Plus que Laurence Olivier (à propos duquel Selznick dira à Hitchcock: "accélerez les scènes de Laurence... il joue comme s'il se demandait s'il doit être candidat à la présidence des Etats Unis"), c'est sur la relation entre Mrs de Winter (Fontaine) et Mrs Danvers (Anderson) que Rebecca fait son beurre.
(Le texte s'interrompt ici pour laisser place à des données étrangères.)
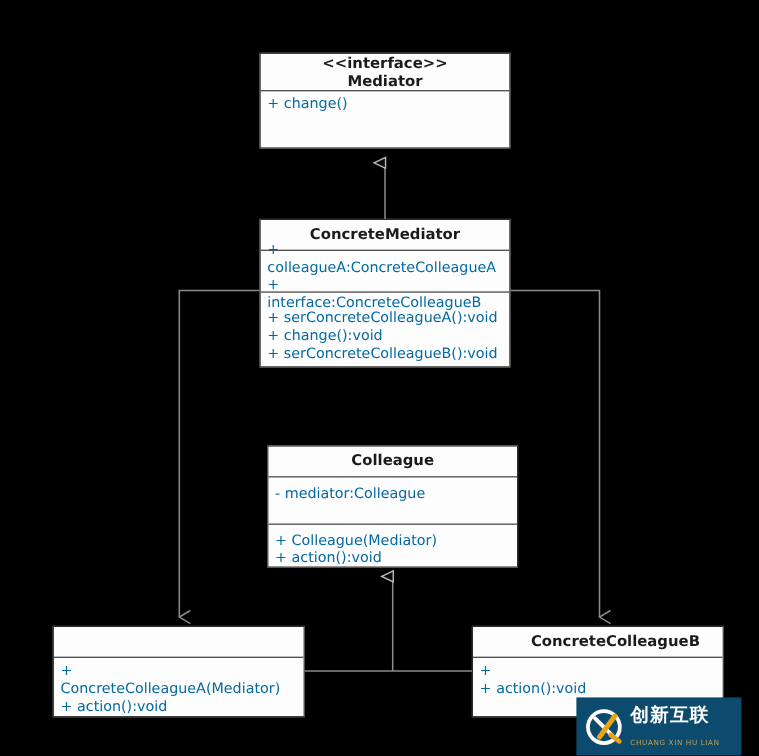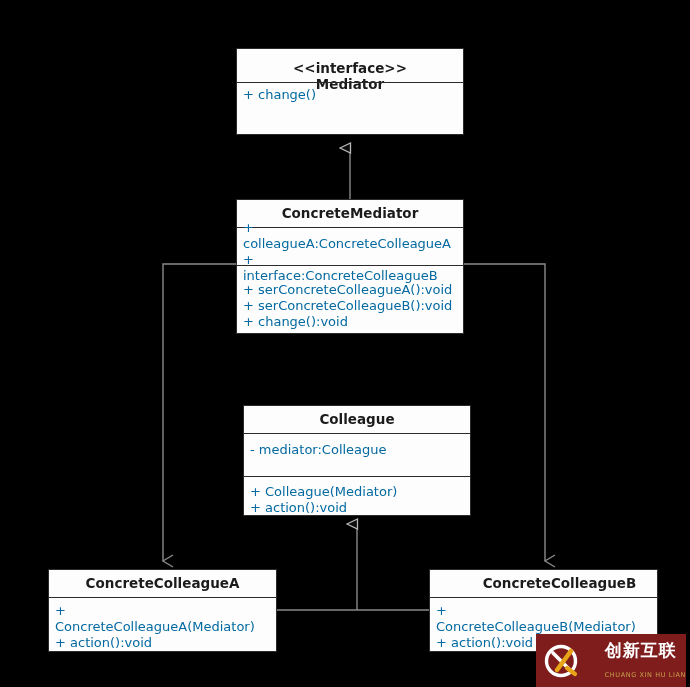--- a/index.html
+++ b/index.html
@@ -42,7 +42,7 @@
     box-sizing: border-box;
   }
   .uml-title.iface {
-    padding-top: 11px;
+    padding-top: 1px;
   }
   .divider {
     position: absolute;

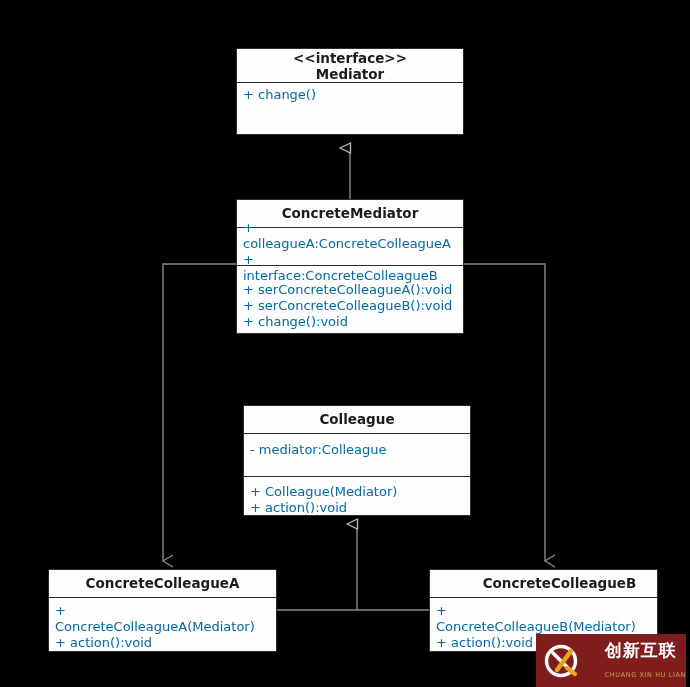--- a/index.html
+++ b/index.html
@@ -158,8 +158,8 @@
     </div>
     <div class="uml-compartment" style="top:80px;">
       <div class="uml-line">+ serConcreteColleagueA():void</div>
+      <div class="uml-line">+ change():void</div>
       <div class="uml-line">+ serConcreteColleagueB():void</div>
-      <div class="uml-line">+ change():void</div>
     </div>
   </div>
 

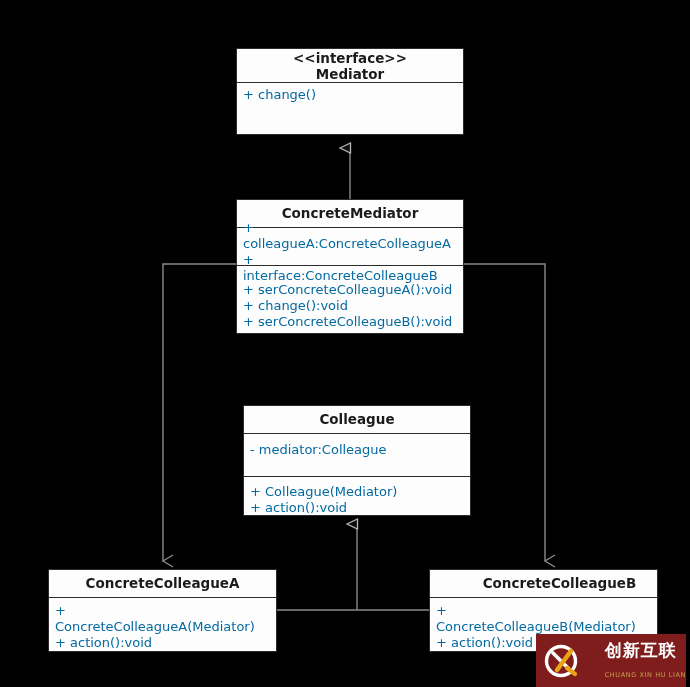--- a/index.html
+++ b/index.html
@@ -177,7 +177,6 @@
   </div>
 
   <div class="uml-box" style="left:48px; top:569px; width:229px; height:83px;">
-    <div class="uml-title">ConcreteColleagueA</div>
     <div class="divider" style="top:27px;"></div>
     <div class="uml-compartment" style="top:31px;">
       <div class="uml-line">+</div>

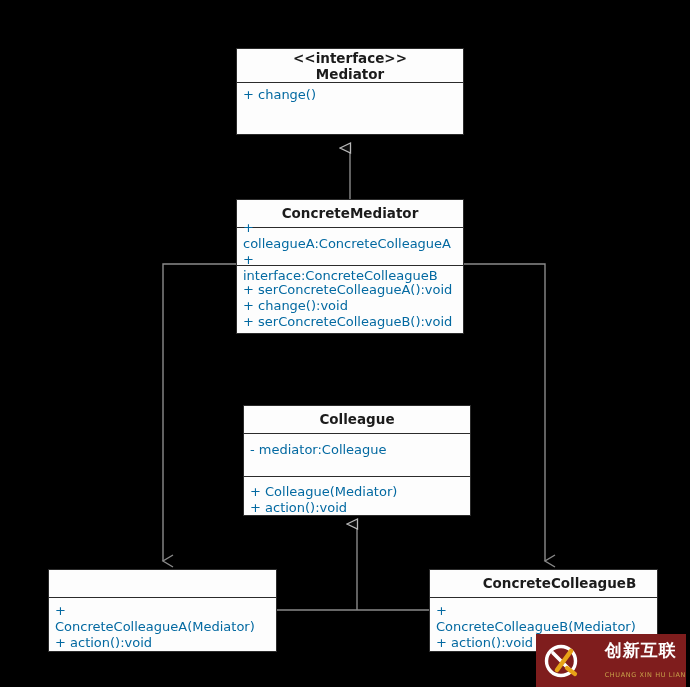--- a/index.html
+++ b/index.html
@@ -190,7 +190,6 @@
     <div class="divider" style="top:27px;"></div>
     <div class="uml-compartment" style="top:31px;">
       <div class="uml-line">+</div>
-      <div class="uml-line">ConcreteColleagueB(Mediator)</div>
       <div class="uml-line">+ action():void</div>
     </div>
   </div>

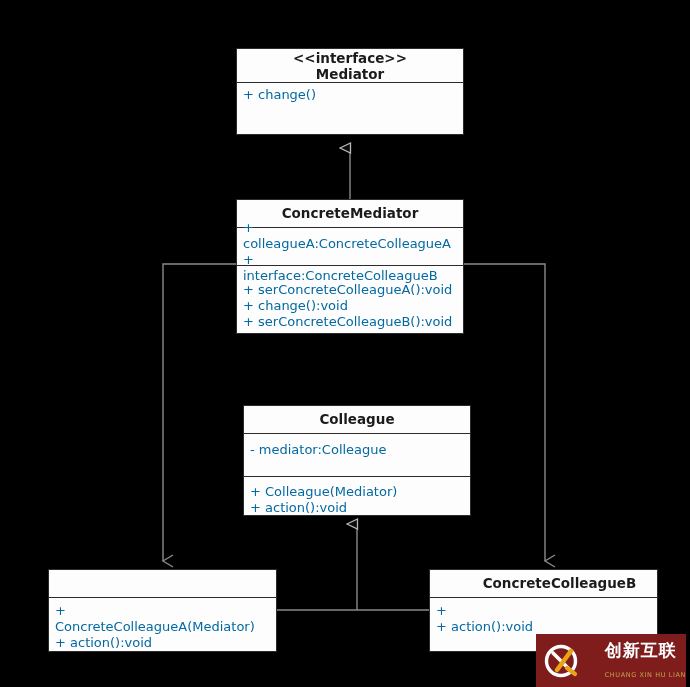--- a/index.html
+++ b/index.html
@@ -67,17 +67,16 @@
   
   #watermark {
     position: absolute;
-    left: 536px;
+    left: 524px;
     top: 634px;
     width: 150px;
     height: 53px;
-    background: #7f1d1d;
+    background: #0c4a6e;
     display: flex;
     align-items: center;
     gap: 7px;
     padding-left: 8px;
     box-sizing: border-box;
-    justify-content: space-between;
   }
   #wm-mark {
     position: relative;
L'adoration lesbienne à peine voilée de la domestique pour sa maîtresse défunte est pour beaucoup dans la tension distillée par le film, refrain morbide qui fait de Danvers à la fois une méchante inoubliable du cinéma d'Hitchcock (et du cinéma en général) et une amoureuse tragique, ou, comme l'indique Didier Roth-Bettoni dans son ouvrage L'Homosexualité au cinéma, "une amoureuse frustrée autant par la mort de Rebecca que par une société où l'amour entre femmes est interdit [...] et si Hitchcock la place du côté obscur du film, ce n'est pas parce qu'elle serait une criminelle (ce qu'elle n'est pas), mais parce que sa sexualité déviante la conduit par nature à rester dans l'ombre". L'une des idées reçues au sujet de son personnage, idée véhiculée par Hitchcock lui-même, serait que Danvers ne bouge jamais dans le film, apparaissant toujours plantée dans le décor-mausolée lorsque les autres la découvre. Ça n'est finalement pas tout à fait vrai, mais l'impression est la même, ce fantôme pourtant vivant qui plane sur la frêle héroïne, ange noir et blanche colombe, poussée au suicide au bord de la fenêtre lors d'une scène mythique, murmure de succube interrompu par l'éclat d'un feu d'artifice au loin. C'est dans d'autres flammes que l'affaire se concluera, dévorant Manderley, ce no man's land de conte de fée perverti, dévorant Danvers au visage exalté, dévorant enfin le R brodé sur le lit et qui ne semblait pas avoir quitté la demeure (Selznick, lui, voulait que la fumée dans le ciel forme un R, mais n'a, cette fois, pas eu gain de cause). Rebecca, 11 fois nommé aux Oscars, remporta la statuette de la meilleure photo et du meilleur film, revenue à Selznick. Hitchcock, "toujours demoiselle d'honneur, mais jamais mariée", restera sur son siège, comme lors de ses 4 autres nominations.